En Suisse, la formation professionnelle repose sur une véritable alliance entre écoles, entreprises et collectivités locales. L'apprentissage y est valorisé comme une voie d'excellence. Les jeunes ont la possibilité et la chance d'alterner cours et pratique en atelier. Ils ont acquis une solide expérience et obtenu un certificat fédéral reconnu. Ce système assure une insertion rapide sur le marché du travail, tout en garantissant une protection claire des mineurs et une reconnaissance institutionnelle du statut d'apprenti. Le résultat de ce pragmatisme est que les métiers manuels et artisanaux y demeurent vivants et respectés.
En Allemagne, le modèle dual associe également formation théorique et apprentissage en entreprise.
Le Maroc, en revanche, peine encore à structurer cette articulation entre apprentissage et formation. L'apprentissage artisanal y reste largement informel, soumis à une législation restrictive qui tend à confondre accompagnement formatif et travail illégal. Si la protection des mineurs est globalement forte, elle demeure floue dès qu'il s'agit de formation pratique. Cela a pour conséquence une insertion inégale des jeunes selon les secteurs, alors que de nombreux métiers traditionnels pourtant créateurs de richesse, sont aujourd'hui menacés de disparition faute de relève.
La philosophie directrice de la réforme nécessaire aujourd’hui, devrait être la réhabilitation du rôle du Maalem.
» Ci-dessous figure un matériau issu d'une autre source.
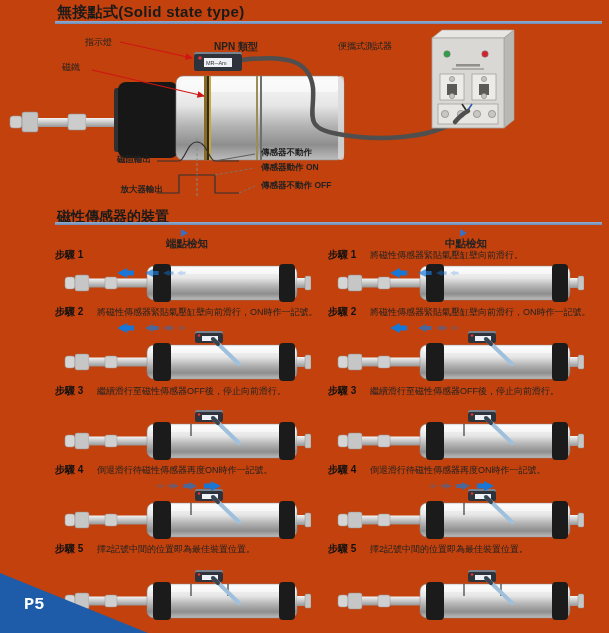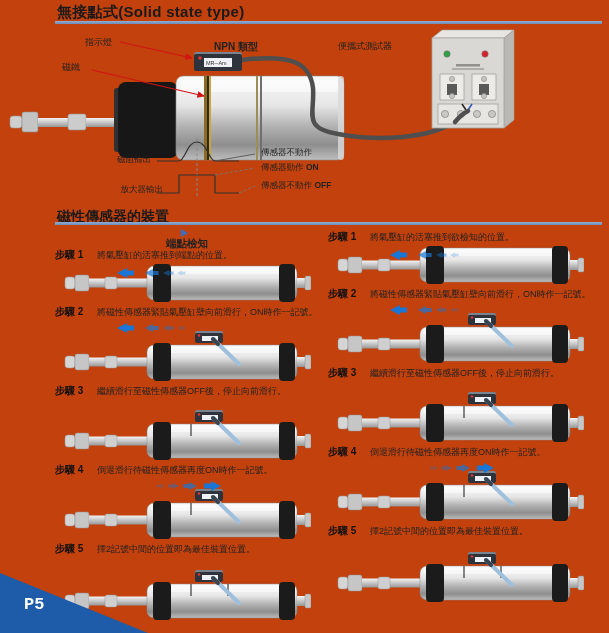"磁阻輸出" .sigdiag { font-weight: none -> bold }
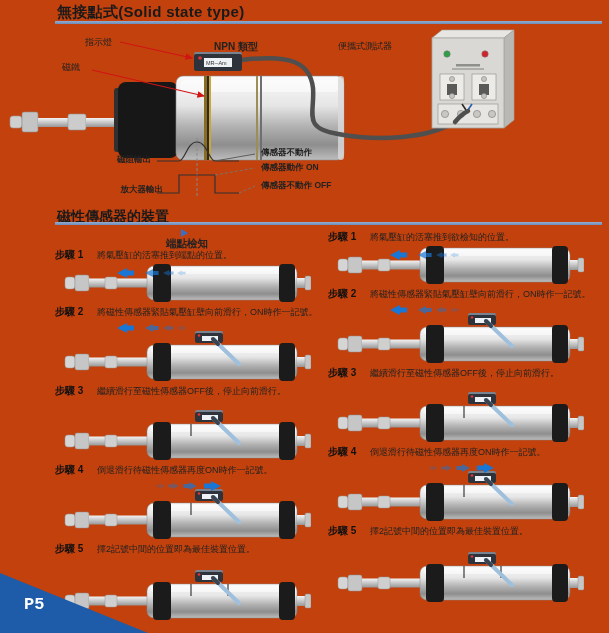"中點檢知" div.col-header { html: none -> <div> <span></span> <span>中點檢知</span> </div> }
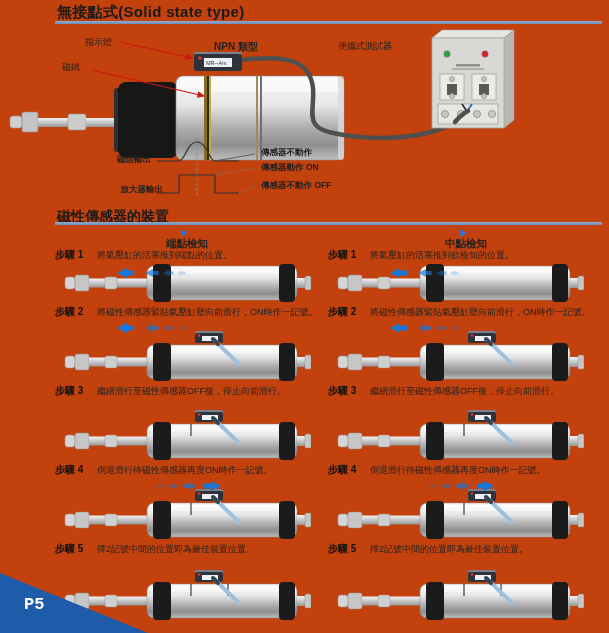"將氣壓缸的活塞推到端點的位置。" span.step-text { html: <span>將氣壓缸的活塞推到端點的位置。</span> -> none }
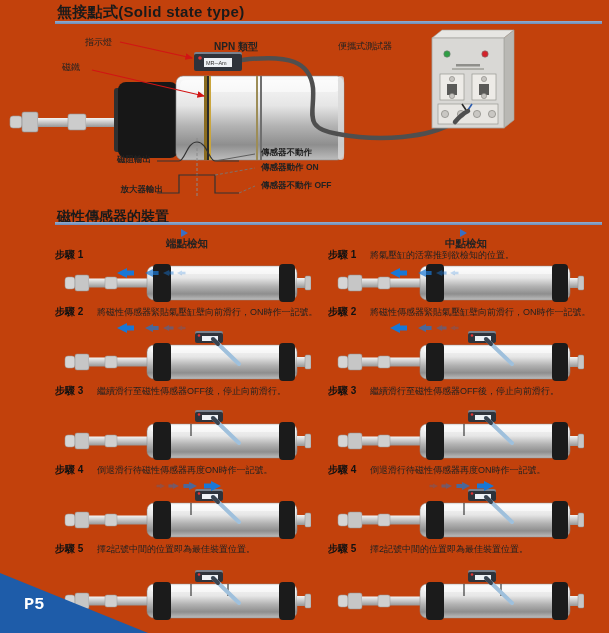"將氣壓缸的活塞推到欲檢知的位置。" span.step-text { text: 氣壓缸的活塞推到欲檢知的位置 -> 磁性傳感器緊貼氣壓缸壁向前滑行 }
Le Maroc dispose heureusement d'un atout inestimable : son réseau d'artisans maîtres, ou Maâlems, gardiens de traditions séculaires dans la ferronnerie, la bijouterie, la menuiserie ou la poterie. Redonner une place légale et formatrice à ces maîtres serait un premier pas vers la création d'un compagnonnage marocain, adapté aux réalités locales et tourné vers la modernité.
Cela impliquerait de réformer la loi sur le travail des enfants pour distinguer l'apprentissage structurant, du travail précaire, et de créer des passerelles institutionnelles entre l'artisanat traditionnel et les programmes de formation professionnelle formelle.
C'est une voie d'avenir pour les jeunes NEET et ces milliers de jeunes marocains déscolarisés.
Et puis n'oublions pas que c'est ainsi que Fès était une ville industrielle, que Marrakech a gardé une authenticité qui lui donne son cachet particulier, que Ouarzazate est Ouarzazate ou que Chefchaouen soit Chefchaouen.
Encadré par l'État, reconnu par les institutions et soutenu par des incitations locales, ce modèle pourrait contribuer à redonner espoir à une jeunesse en quête de sens, tout en préservant les métiers patrimoniaux qui font la richesse culturelle du Maroc, ce qui le distingue et ce qui fait sa force.